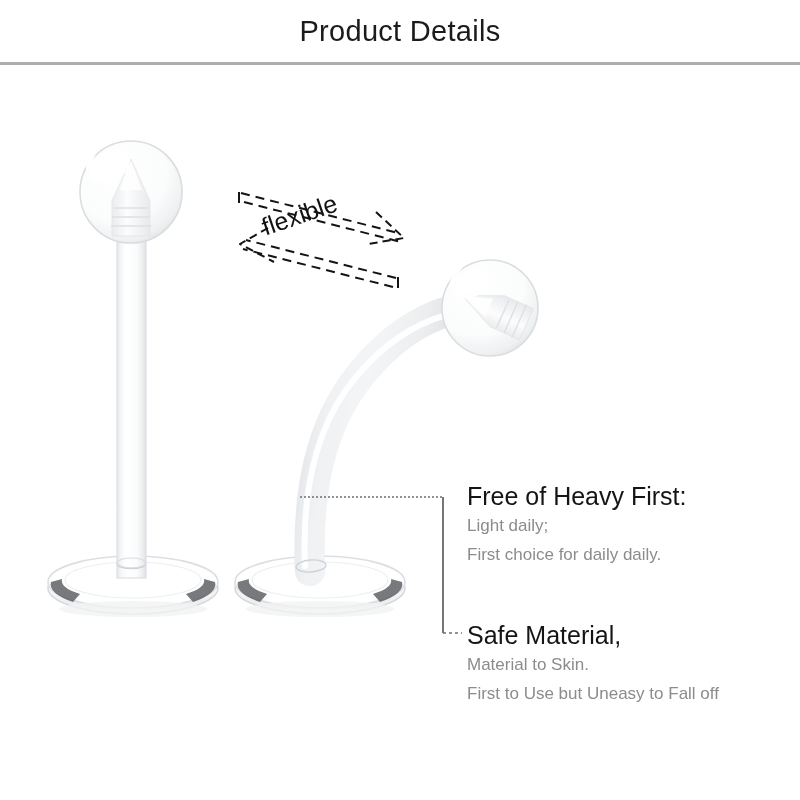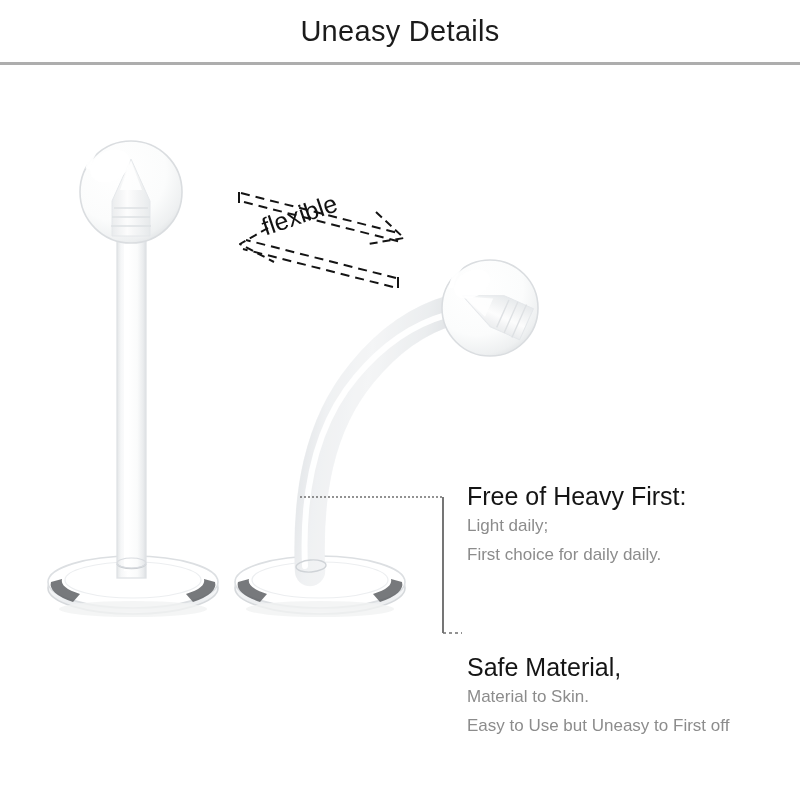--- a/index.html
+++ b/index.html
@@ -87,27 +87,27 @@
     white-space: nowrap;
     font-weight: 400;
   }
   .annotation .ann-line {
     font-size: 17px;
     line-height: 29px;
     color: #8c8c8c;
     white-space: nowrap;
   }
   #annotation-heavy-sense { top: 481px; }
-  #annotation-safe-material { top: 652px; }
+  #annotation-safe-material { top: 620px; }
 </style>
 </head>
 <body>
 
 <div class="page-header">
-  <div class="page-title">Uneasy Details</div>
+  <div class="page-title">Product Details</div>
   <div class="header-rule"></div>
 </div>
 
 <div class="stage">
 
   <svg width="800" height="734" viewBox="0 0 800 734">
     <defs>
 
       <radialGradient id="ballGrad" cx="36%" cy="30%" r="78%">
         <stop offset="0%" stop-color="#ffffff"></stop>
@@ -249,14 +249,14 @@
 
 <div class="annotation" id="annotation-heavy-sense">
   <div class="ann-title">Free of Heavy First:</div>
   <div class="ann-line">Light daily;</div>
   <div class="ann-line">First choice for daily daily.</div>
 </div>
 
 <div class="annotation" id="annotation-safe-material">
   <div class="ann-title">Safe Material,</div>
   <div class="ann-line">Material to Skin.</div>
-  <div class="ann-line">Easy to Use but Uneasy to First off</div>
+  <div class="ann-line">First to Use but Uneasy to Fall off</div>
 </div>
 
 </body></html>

...

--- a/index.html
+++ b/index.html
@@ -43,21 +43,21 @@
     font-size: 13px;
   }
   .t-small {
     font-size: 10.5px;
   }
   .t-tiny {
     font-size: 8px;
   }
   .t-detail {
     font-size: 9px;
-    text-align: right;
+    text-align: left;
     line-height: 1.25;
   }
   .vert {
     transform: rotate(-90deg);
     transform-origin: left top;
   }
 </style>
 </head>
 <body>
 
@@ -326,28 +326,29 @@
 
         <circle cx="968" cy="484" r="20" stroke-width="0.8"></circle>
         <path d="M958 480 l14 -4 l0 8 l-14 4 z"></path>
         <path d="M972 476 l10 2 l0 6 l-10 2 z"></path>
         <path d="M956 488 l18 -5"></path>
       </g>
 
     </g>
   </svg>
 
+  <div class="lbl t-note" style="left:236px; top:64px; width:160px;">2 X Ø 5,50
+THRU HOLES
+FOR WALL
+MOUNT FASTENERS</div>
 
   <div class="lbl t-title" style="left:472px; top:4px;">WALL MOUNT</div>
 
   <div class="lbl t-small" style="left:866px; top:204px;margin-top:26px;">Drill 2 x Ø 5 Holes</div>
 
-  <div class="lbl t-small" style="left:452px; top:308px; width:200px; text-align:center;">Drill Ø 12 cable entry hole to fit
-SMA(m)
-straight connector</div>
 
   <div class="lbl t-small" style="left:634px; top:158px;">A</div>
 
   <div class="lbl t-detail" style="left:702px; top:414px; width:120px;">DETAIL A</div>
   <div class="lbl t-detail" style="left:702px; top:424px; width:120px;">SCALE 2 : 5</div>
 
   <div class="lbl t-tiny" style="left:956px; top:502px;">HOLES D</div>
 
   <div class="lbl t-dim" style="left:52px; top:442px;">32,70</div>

§ **Try it**: Copy all lines from the material above that hold the word "First".

§ **Response**:
   <div class="ann-title">Free of Heavy First:</div>
   <div class="ann-line">First choice for daily daily.</div>
-  <div class="ann-line">Easy to Use but Uneasy to First off</div>
+  <div class="ann-line">First to Use but Uneasy to Fall off</div>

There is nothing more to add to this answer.